And when it was finally time to play baseball again in Chicago, the Phillies got a painful reminder of why they just emptied the prospect vault for Jhoan Durán.

Because what followed was one of those bullpen innings that gets etched in your brain — for all the wrong reasons.

The Phillies were tied 2-2 in the seventh on Wednesday afternoon when Max Lazar jogged to the mound. By the time the inning ended, the White Sox had sent 10 batters to the plate, scored seven runs, and turned a dead-even game into a 9-2 rout.

Lazar recorded just one out and was tagged for six runs on seven hits. Lenyn Sosa delivered the go-ahead RBI single. Then came Miguel Vargas, who launched a three-run homer to left — the beginning of the unraveling. Two more singles followed before Rob Thomson made the slow walk to the mound.

Enter Seth Johnson. He struck out Colson Montgomery, then got ahead 1-2 on Edgar Quero. And then he hung a splitter that Quero did exactly what you’d expect a professional hitter to do — he crushed it into the left-field seats for another three-run homer. Just like that, 9-2.

A game the Phillies led just three innings earlier had completely detonated.

It erased five innings of two-run ball from Taijuan Walker and a scoreless sixth from Tanner Banks. And it came just moments after news broke of the club acquiring Durán — one of baseball’s most overpowering relievers — to help stabilize a bullpen that had been, well, this.

On the other side, Mike Vasil did his best impression of a stopper. The White Sox bulk reliever entered in the fourth with runners on the corners and gave up a go-ahead single to Otto Kemp. Then? Silence.
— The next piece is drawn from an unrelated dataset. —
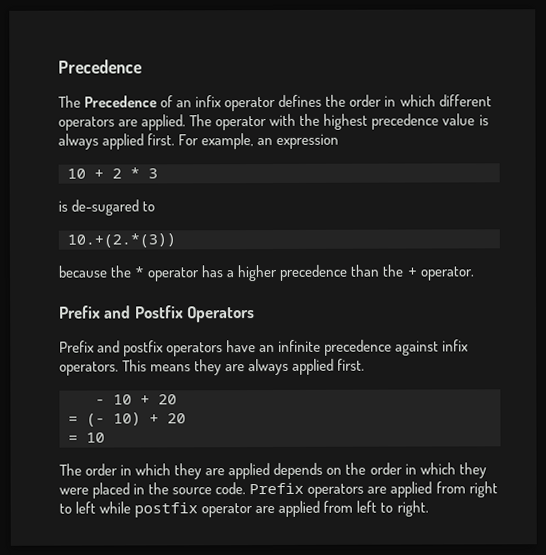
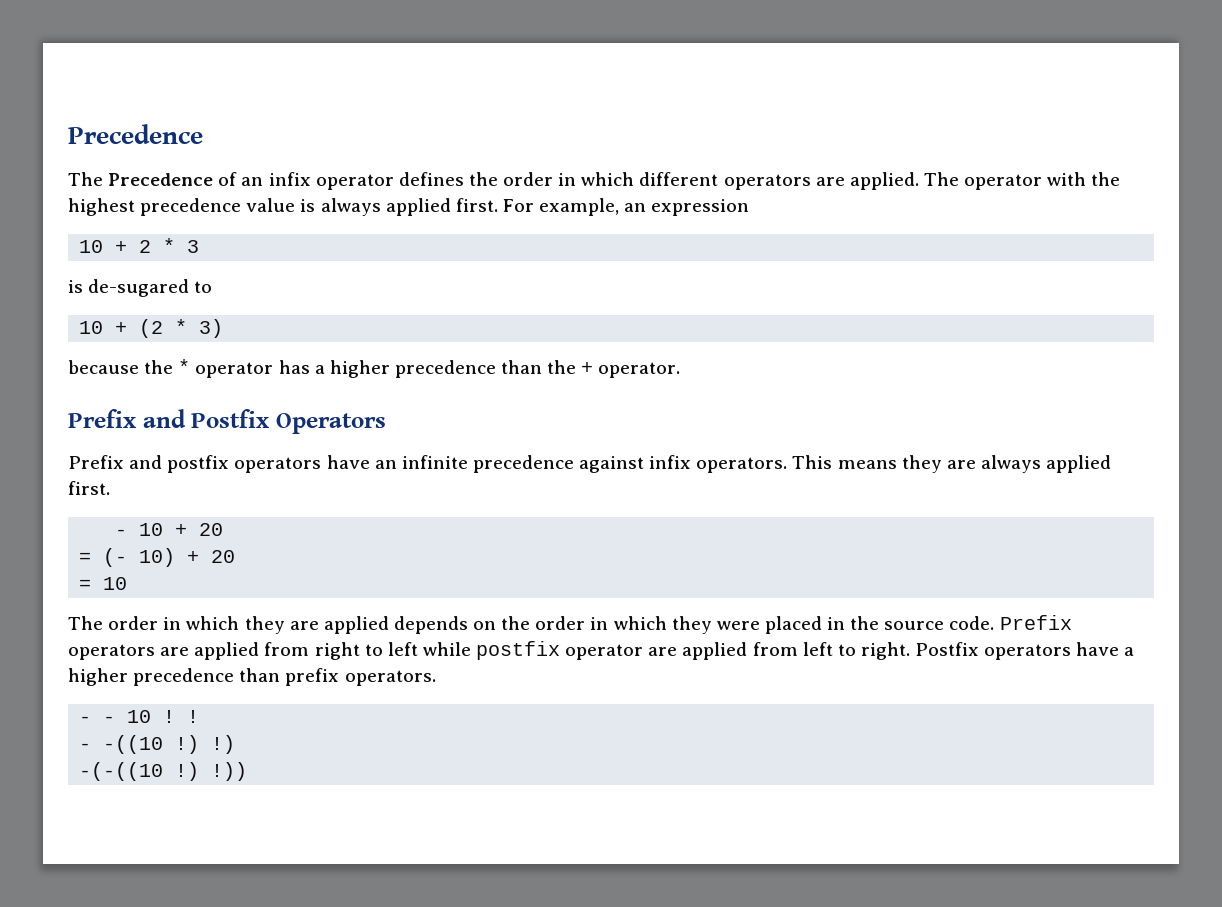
[67,233,176,248] 10.+(2.*(3)) -> [79,319,224,338] 10 + (2 * 3)
(429, 508) none -> [915,642,1135,660] [68,668,436,686] [79,710,200,723] [79,735,236,754] [79,762,248,781] Postfix operators have a higher precedence than prefix operators. // - - 10 ! ! // - -((10 !) !) // -(-((10 !) !))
Vasil retired the next 11 batters he faced and allowed just three hits over four innings.

The Phillies had a flicker of life in the eighth. With two runners aboard, Bryce Harper unloaded on a ball that had “three-run homer” written all over it. Instead, Andrew Benintendi found the wall, found the ball, and robbed Harper of a momentum-shifting blast.

One inning later, Rafael Marchán popped out with two men on to end it.

Final score: 9-3, White Sox. Series lost. And a win-now team flying home to Philadelphia with an urgent reminder that their newest bullpen weapon can’t get here soon enough.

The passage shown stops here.